Write only the number of lines in the entries that hold the string "Volumes".

** Opening TASK INPUTS block **

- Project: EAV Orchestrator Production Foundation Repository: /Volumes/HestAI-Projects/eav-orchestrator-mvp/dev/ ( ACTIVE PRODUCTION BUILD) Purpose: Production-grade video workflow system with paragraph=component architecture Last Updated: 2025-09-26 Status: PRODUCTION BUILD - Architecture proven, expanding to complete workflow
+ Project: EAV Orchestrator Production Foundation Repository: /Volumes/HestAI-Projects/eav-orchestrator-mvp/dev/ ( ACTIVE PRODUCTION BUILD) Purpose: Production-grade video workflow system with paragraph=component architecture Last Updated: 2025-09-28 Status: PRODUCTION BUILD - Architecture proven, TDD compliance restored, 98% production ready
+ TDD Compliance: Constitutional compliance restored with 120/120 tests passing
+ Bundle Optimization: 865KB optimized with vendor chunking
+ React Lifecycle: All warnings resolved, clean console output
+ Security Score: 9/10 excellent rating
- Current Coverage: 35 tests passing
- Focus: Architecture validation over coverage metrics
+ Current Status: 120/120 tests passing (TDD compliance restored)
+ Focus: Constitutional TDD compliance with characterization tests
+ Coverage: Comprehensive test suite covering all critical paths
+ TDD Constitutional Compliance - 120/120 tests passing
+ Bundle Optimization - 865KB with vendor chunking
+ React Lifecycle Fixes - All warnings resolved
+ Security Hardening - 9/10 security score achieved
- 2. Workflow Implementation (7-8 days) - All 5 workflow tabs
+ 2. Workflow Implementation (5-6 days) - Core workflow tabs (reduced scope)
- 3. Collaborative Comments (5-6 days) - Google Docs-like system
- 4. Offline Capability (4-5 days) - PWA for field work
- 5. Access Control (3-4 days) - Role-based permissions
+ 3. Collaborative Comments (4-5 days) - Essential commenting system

** Closing TASK INPUTS block **
** Opening TASK INPUTS block **

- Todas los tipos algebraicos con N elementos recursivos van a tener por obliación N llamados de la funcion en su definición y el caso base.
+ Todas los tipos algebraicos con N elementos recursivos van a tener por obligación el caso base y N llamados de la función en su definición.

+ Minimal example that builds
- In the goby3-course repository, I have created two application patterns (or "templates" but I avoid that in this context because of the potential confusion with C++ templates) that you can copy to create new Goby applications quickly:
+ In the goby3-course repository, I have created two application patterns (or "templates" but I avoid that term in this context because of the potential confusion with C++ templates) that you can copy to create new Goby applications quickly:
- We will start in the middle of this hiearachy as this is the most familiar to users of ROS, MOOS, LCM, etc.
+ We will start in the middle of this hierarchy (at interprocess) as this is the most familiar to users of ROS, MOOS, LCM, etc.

** Closing TASK INPUTS block **
** Opening TASK INPUTS block **

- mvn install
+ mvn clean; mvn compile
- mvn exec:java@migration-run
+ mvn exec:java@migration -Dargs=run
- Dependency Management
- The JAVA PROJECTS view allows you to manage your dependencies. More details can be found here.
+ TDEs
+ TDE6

** Closing TASK INPUTS block **

- RESPONSE TO THIS TASK -
2